● **What the task requires**: Beginning with the line that contains "- is dying, and the world is silent", transcribe every line down to the end of the entries, exactly, and no other lines.

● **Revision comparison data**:
┌──
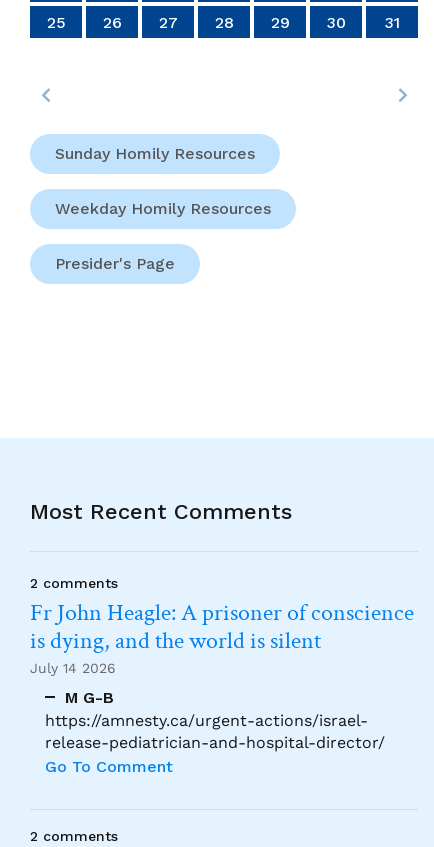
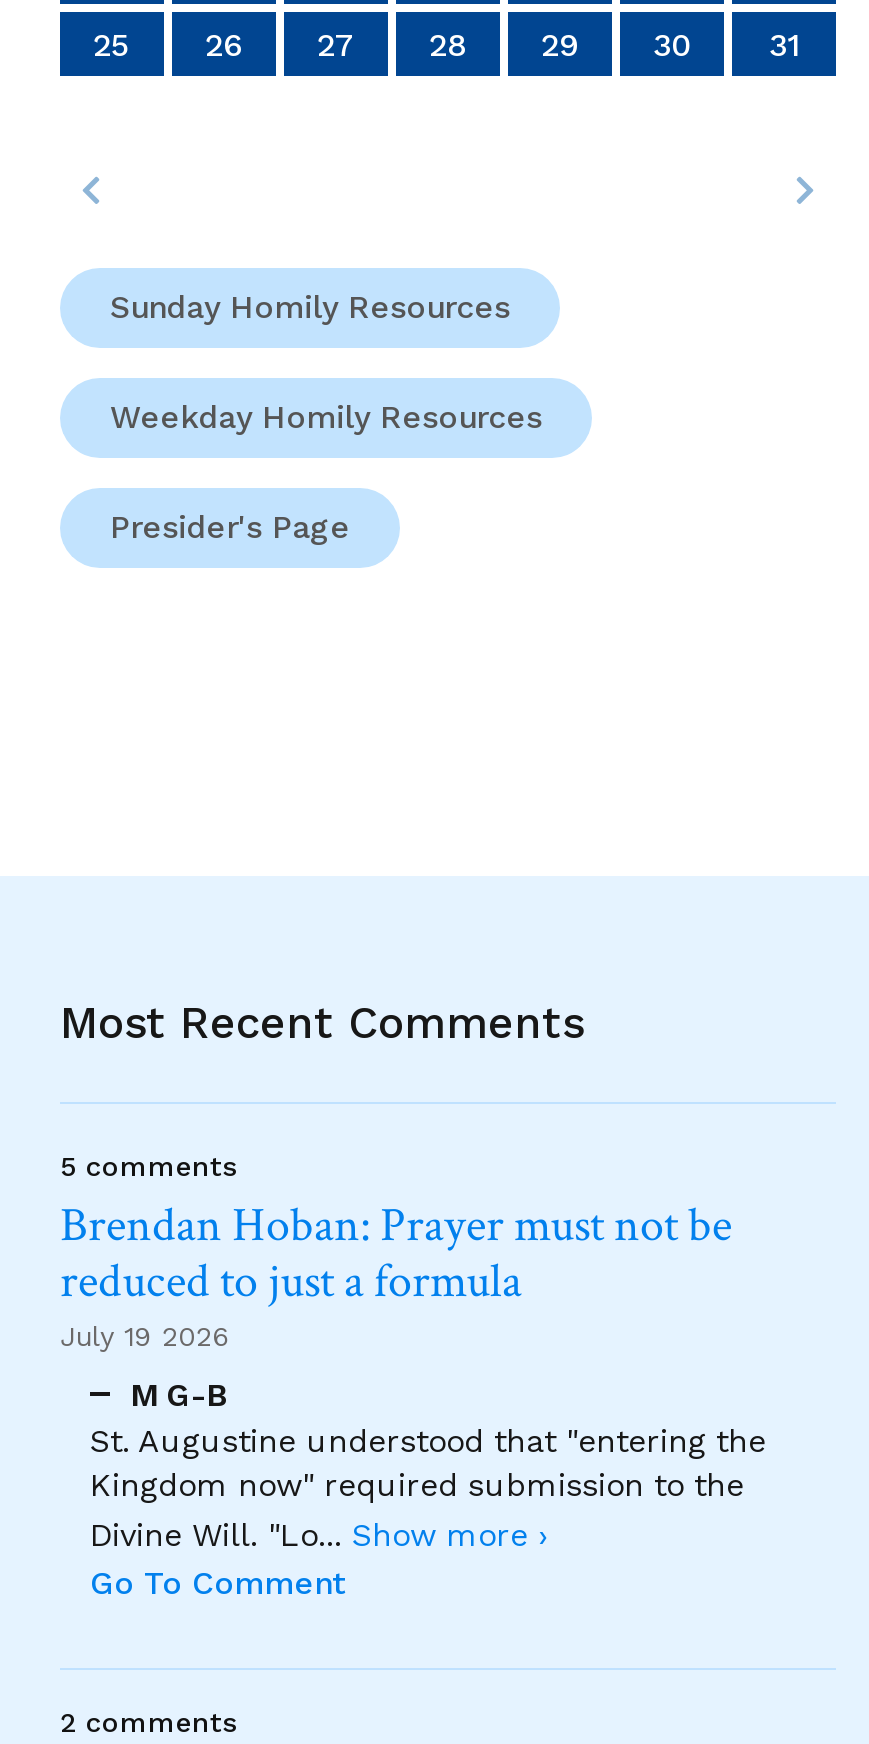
- 2 comments
- Fr John Heagle: A prisoner of conscience
- is dying, and the world is silent
- July 14 2026
+ 5 comments
+ Brendan Hoban: Prayer must not be
+ reduced to just a formula
+ July 19 2026

- https://amnesty.ca/urgent-actions/israel-
- release-pediatrician-and-hospital-director/
+ St. Augustine understood that "entering the
+ Kingdom now" required submission to the
+ Divine Will. "Lo... Show more ›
└──
● **Answer**:
- is dying, and the world is silent
- July 14 2026
+ 5 comments
+ Brendan Hoban: Prayer must not be
+ reduced to just a formula
+ July 19 2026

- https://amnesty.ca/urgent-actions/israel-
- release-pediatrician-and-hospital-director/
+ St. Augustine understood that "entering the
+ Kingdom now" required submission to the
+ Divine Will. "Lo... Show more ›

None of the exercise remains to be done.